## Task brief
The records are to be repeated in full, with the images removed.

Start of Input data

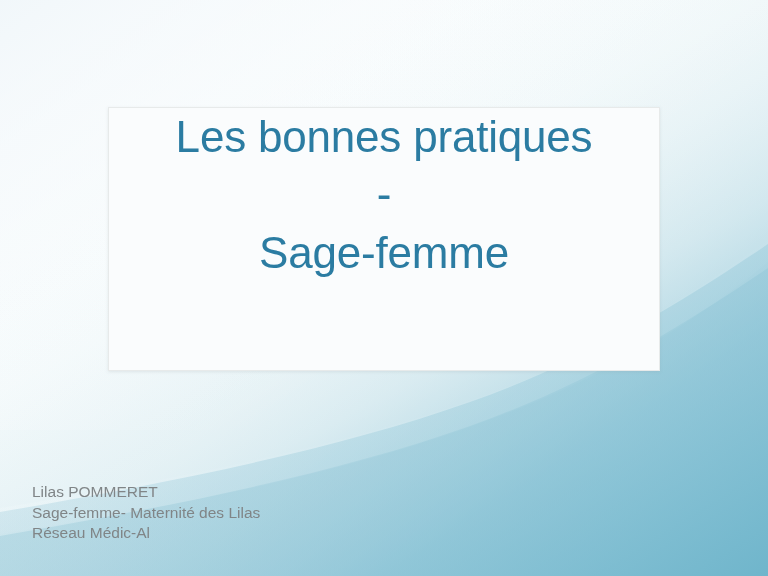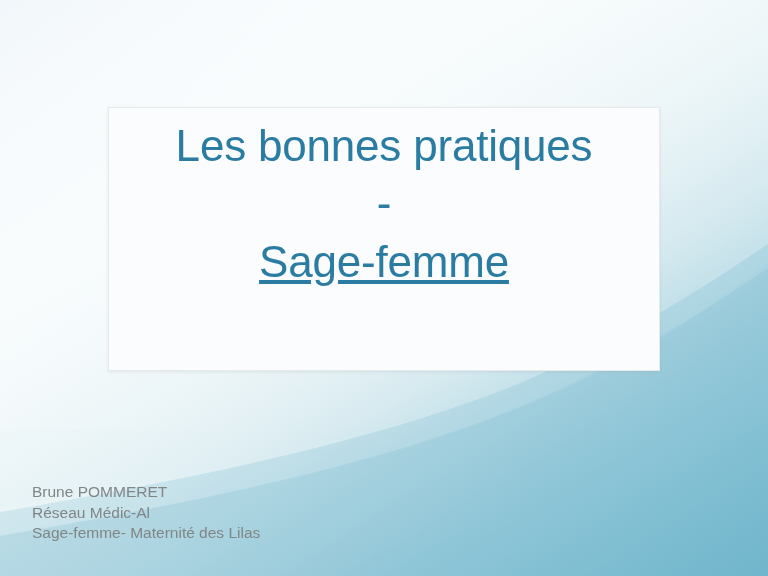"Les bonnes pratiques" #title-box { padding-top: 9px -> none }
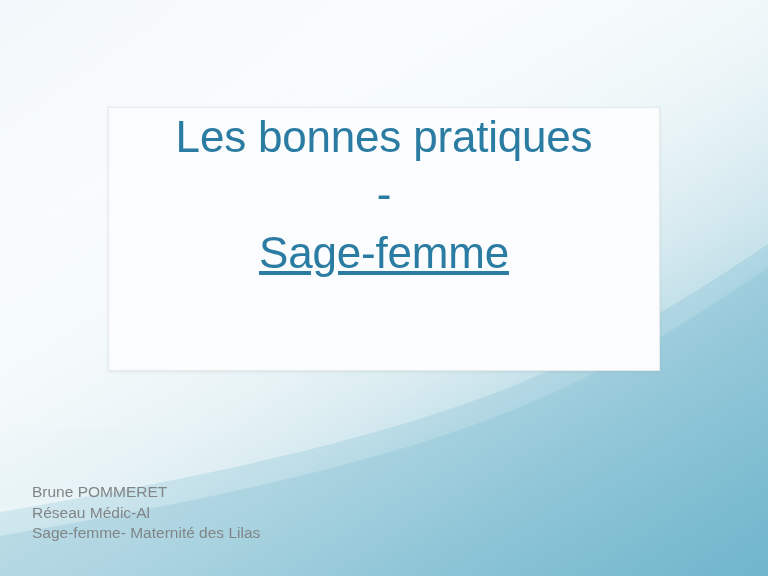"Sage-femme" .title-line.last { text-decoration: underline -> none }
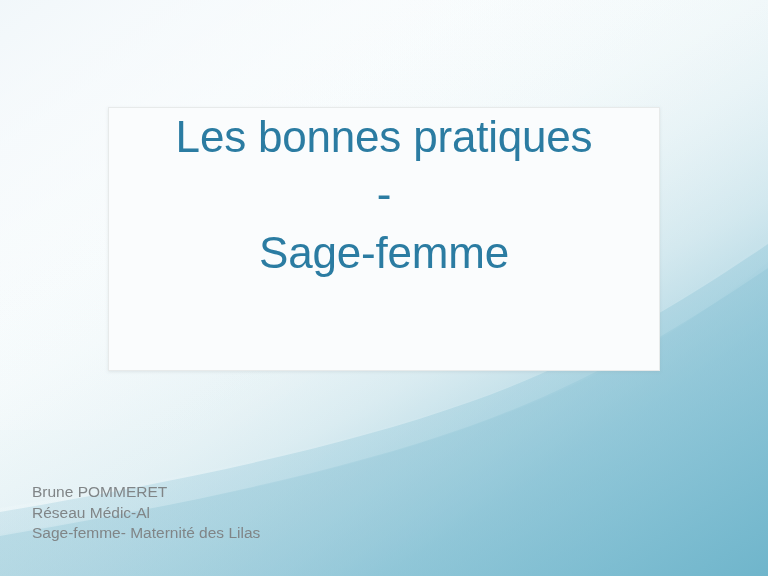"Brune POMMERET" span.footer-line { text: Brune -> Lilas }
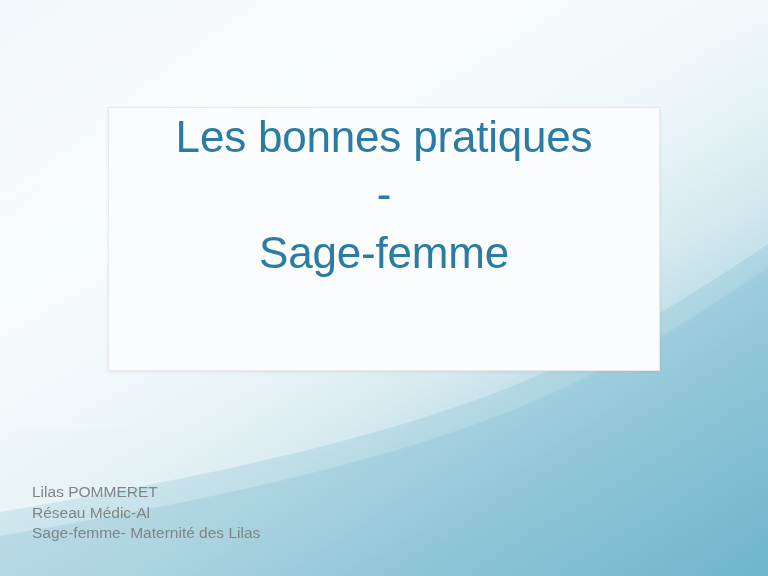"Réseau Médic-Al" span.footer-line { order: before "Sage-femme- Maternité des Lilas" -> after "Sage-femme- Maternité des Lilas" }
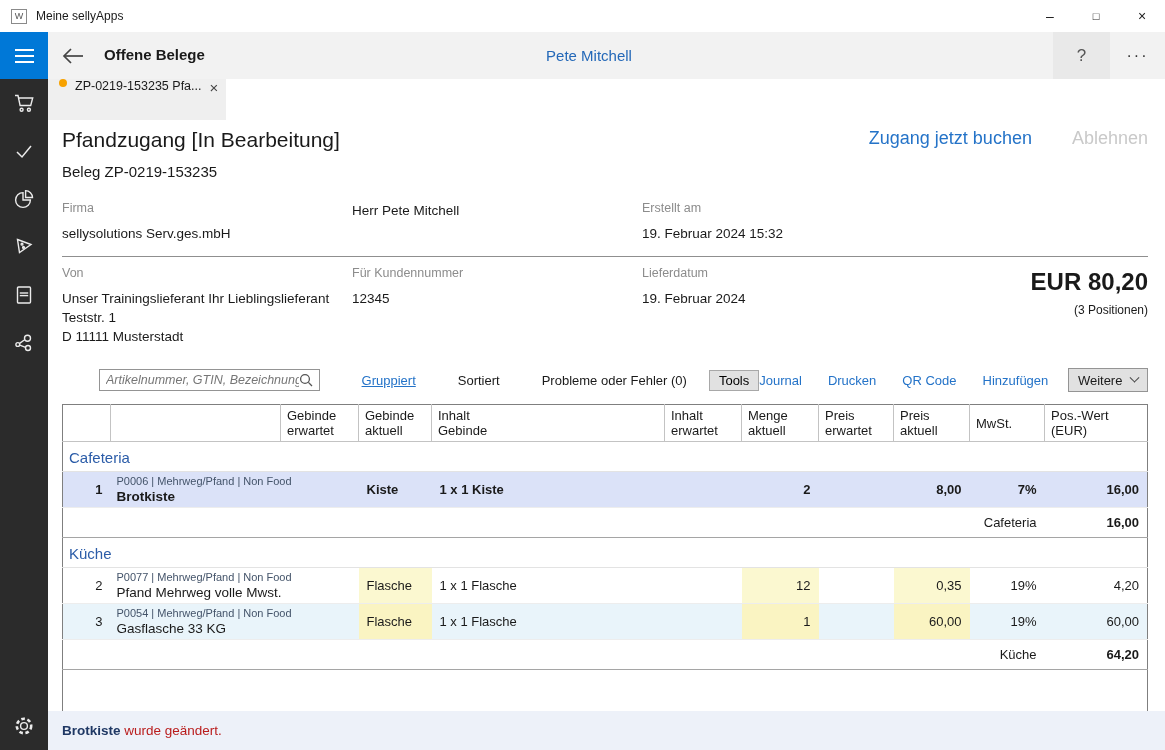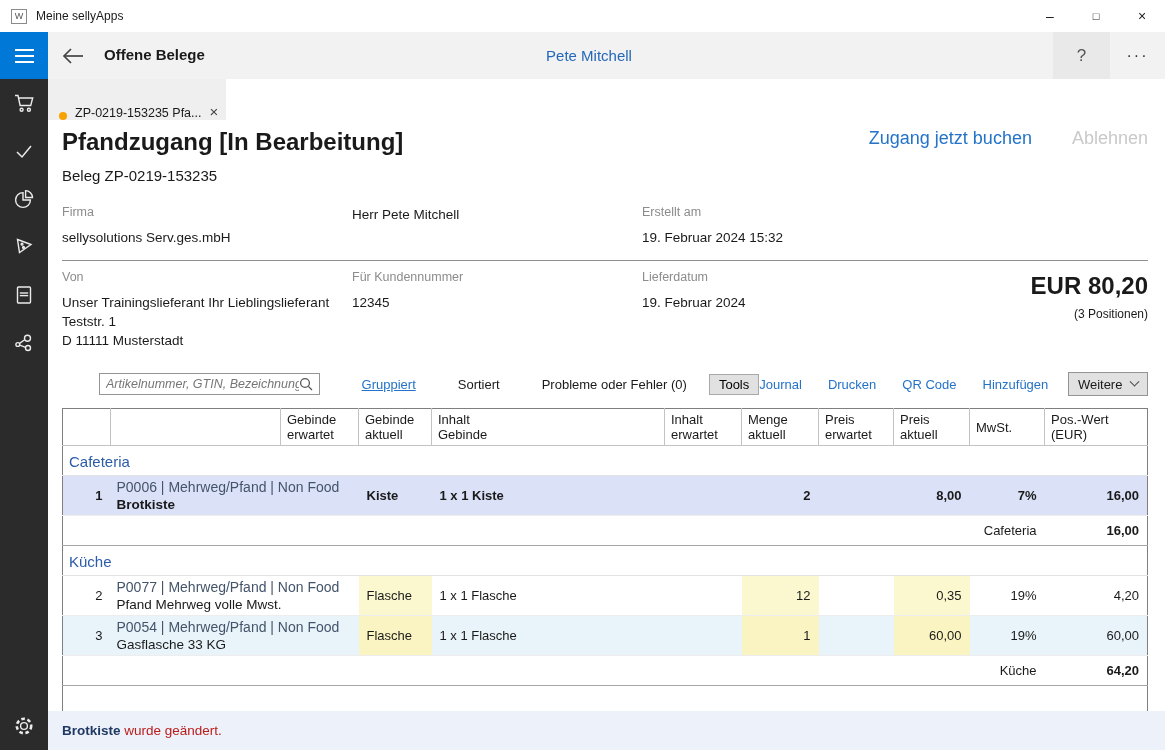"ZP-0219-153235 Pfa..." .tab { align-items: flex-end -> flex-start }
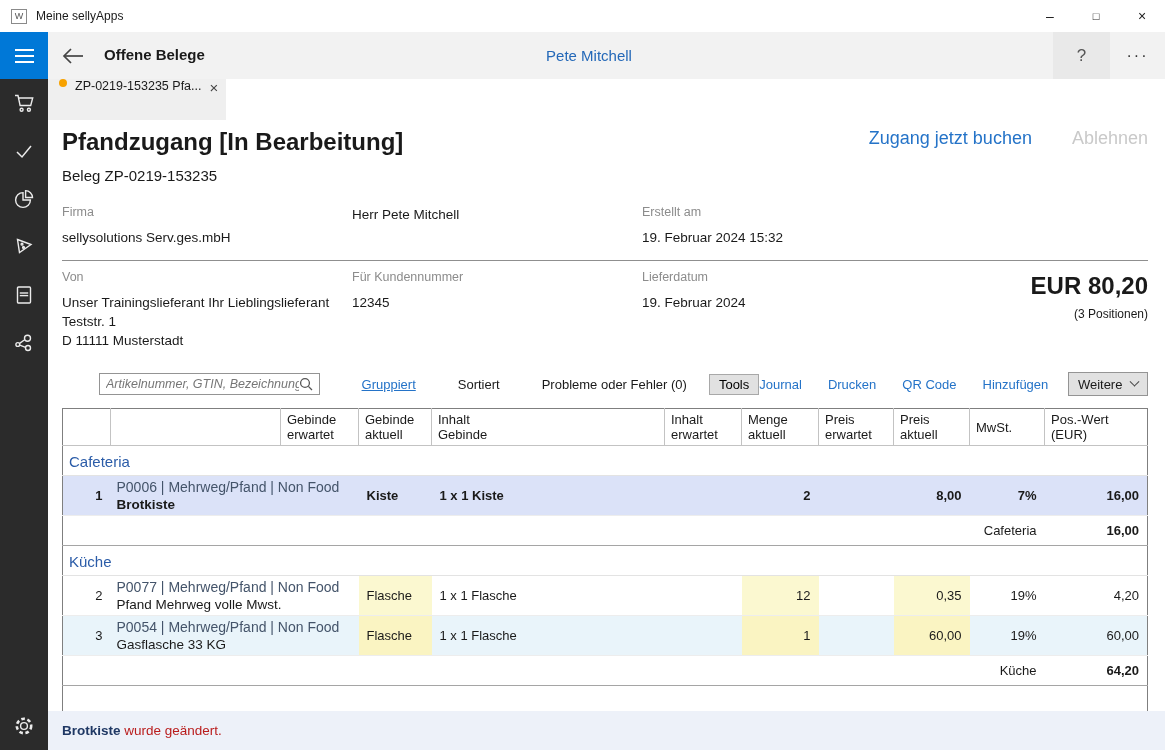"Pfandzugang [In Bearbeitung]" .doc-title { font-size: 24px -> 21px; font-weight: bold -> normal }
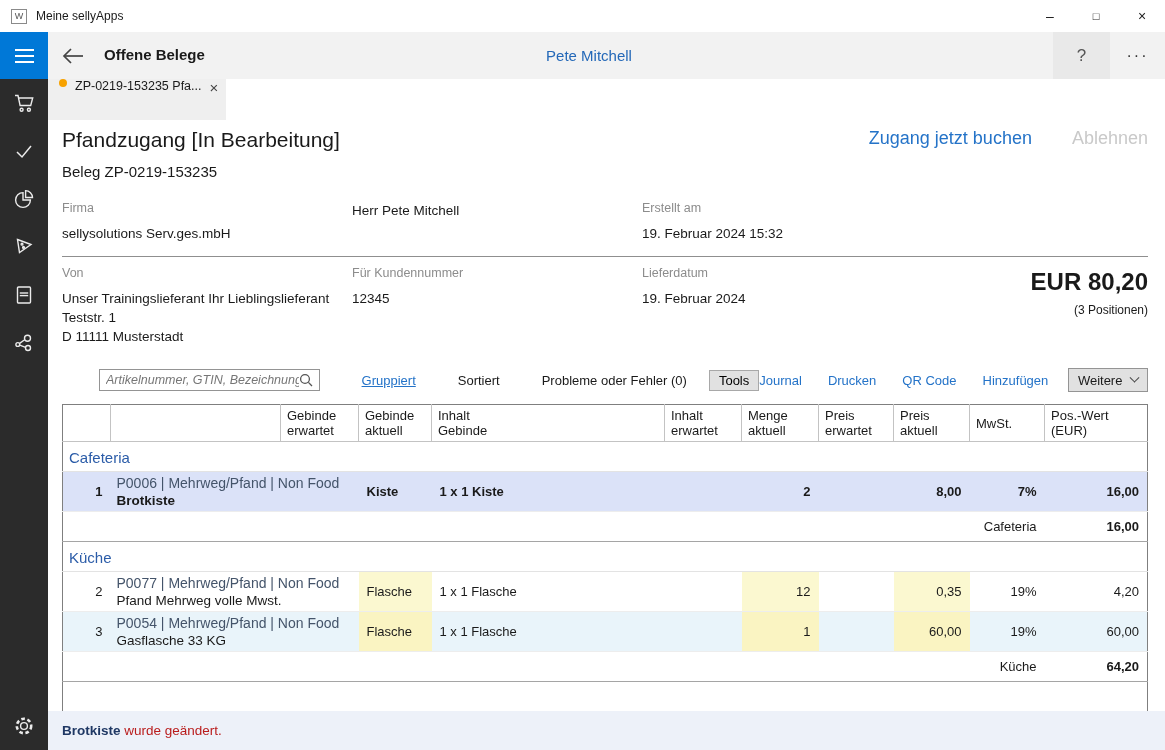"P0006 | Mehrweg/Pfand | Non" .meta { font-size: 14px -> 11px }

End of Input data

## Result of the exercise
"Les bonnes pratiques" #title-box { padding-top: 9px -> none }
"Sage-femme" .title-line.last { text-decoration: underline -> none }
"Brune POMMERET" span.footer-line { text: Brune -> Lilas }
"Réseau Médic-Al" span.footer-line { order: before "Sage-femme- Maternité des Lilas" -> after "Sage-femme- Maternité des Lilas" }
"ZP-0219-153235 Pfa..." .tab { align-items: flex-end -> flex-start }
"Pfandzugang [In Bearbeitung]" .doc-title { font-size: 24px -> 21px; font-weight: bold -> normal }
"P0006 | Mehrweg/Pfand | Non" .meta { font-size: 14px -> 11px }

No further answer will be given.